### What the task requires
Give a verbatim copy of the lines below, minus the pictures.

======== Listed entries

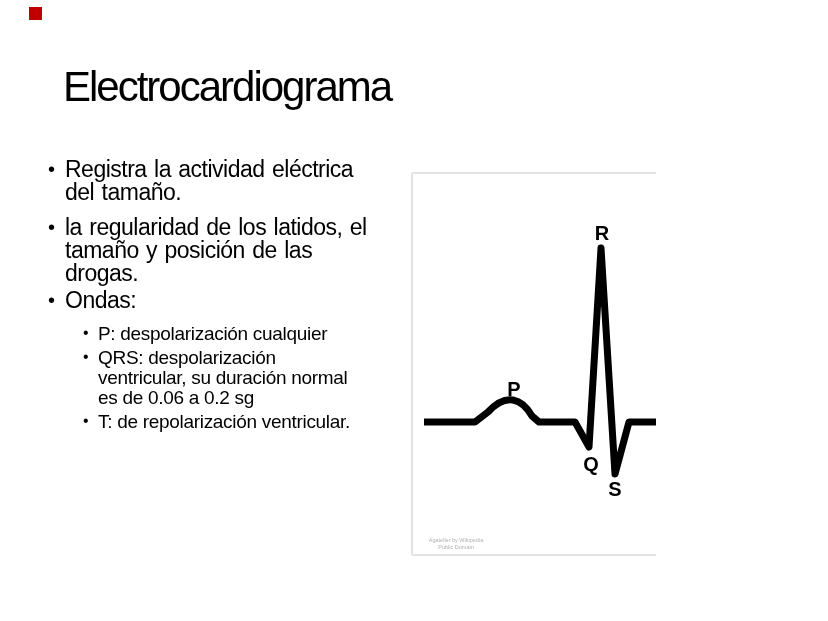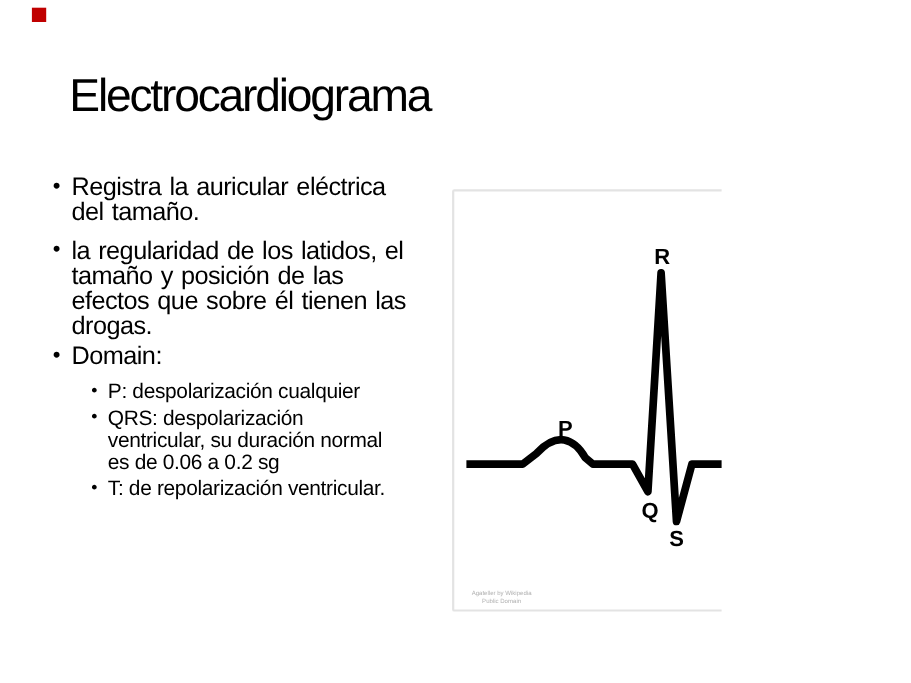--- a/index.html
+++ b/index.html
@@ -125,7 +125,7 @@
 
     <div class="bullet">
       <span class="marker">•</span>
-      <span class="line">Registra la auricular eléctrica</span>
+      <span class="line">Registra la actividad eléctrica</span>
       <span class="line">del tamaño.</span>
     </div>
 

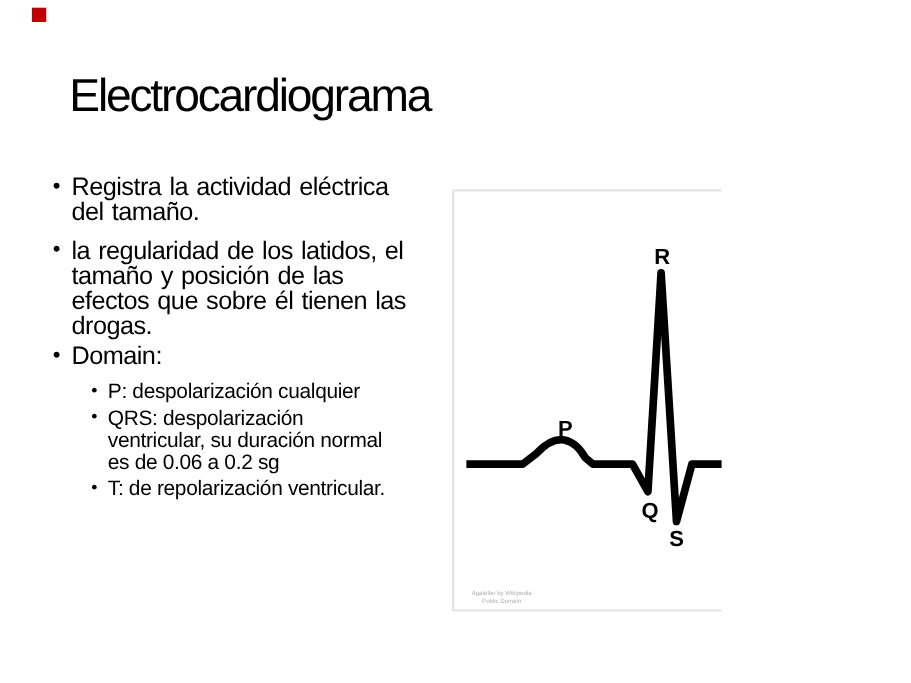--- a/index.html
+++ b/index.html
@@ -133,7 +133,6 @@
       <span class="marker">•</span>
       <span class="line">la regularidad de los latidos, el</span>
       <span class="line">tamaño y posición de las</span>
-      <span class="line">efectos que sobre él tienen las</span>
       <span class="line">drogas.</span>
     </div>
 

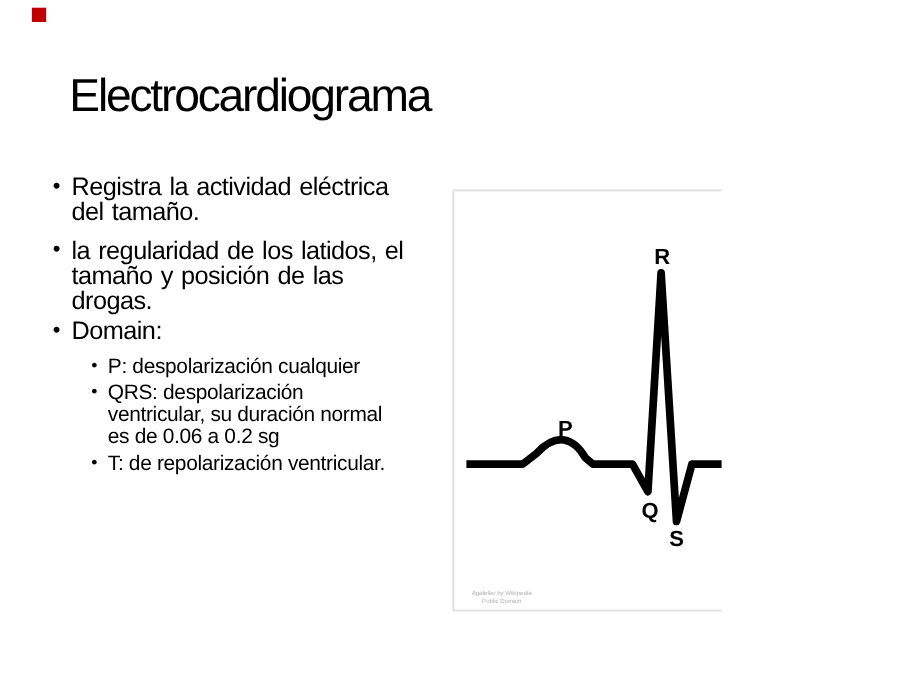--- a/index.html
+++ b/index.html
@@ -138,7 +138,7 @@
 
     <div class="bullet">
       <span class="marker">•</span>
-      <span class="line">Domain:</span>
+      <span class="line">Ondas:</span>
     </div>
 
     <div class="sub-list">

================

### Exercise output
--- a/index.html
+++ b/index.html
@@ -125,7 +125,7 @@
 
     <div class="bullet">
       <span class="marker">•</span>
-      <span class="line">Registra la auricular eléctrica</span>
+      <span class="line">Registra la actividad eléctrica</span>
       <span class="line">del tamaño.</span>
     </div>
 

--- a/index.html
+++ b/index.html
@@ -133,7 +133,6 @@
       <span class="marker">•</span>
       <span class="line">la regularidad de los latidos, el</span>
       <span class="line">tamaño y posición de las</span>
-      <span class="line">efectos que sobre él tienen las</span>
       <span class="line">drogas.</span>
     </div>
 

--- a/index.html
+++ b/index.html
@@ -138,7 +138,7 @@
 
     <div class="bullet">
       <span class="marker">•</span>
-      <span class="line">Domain:</span>
+      <span class="line">Ondas:</span>
     </div>
 
     <div class="sub-list">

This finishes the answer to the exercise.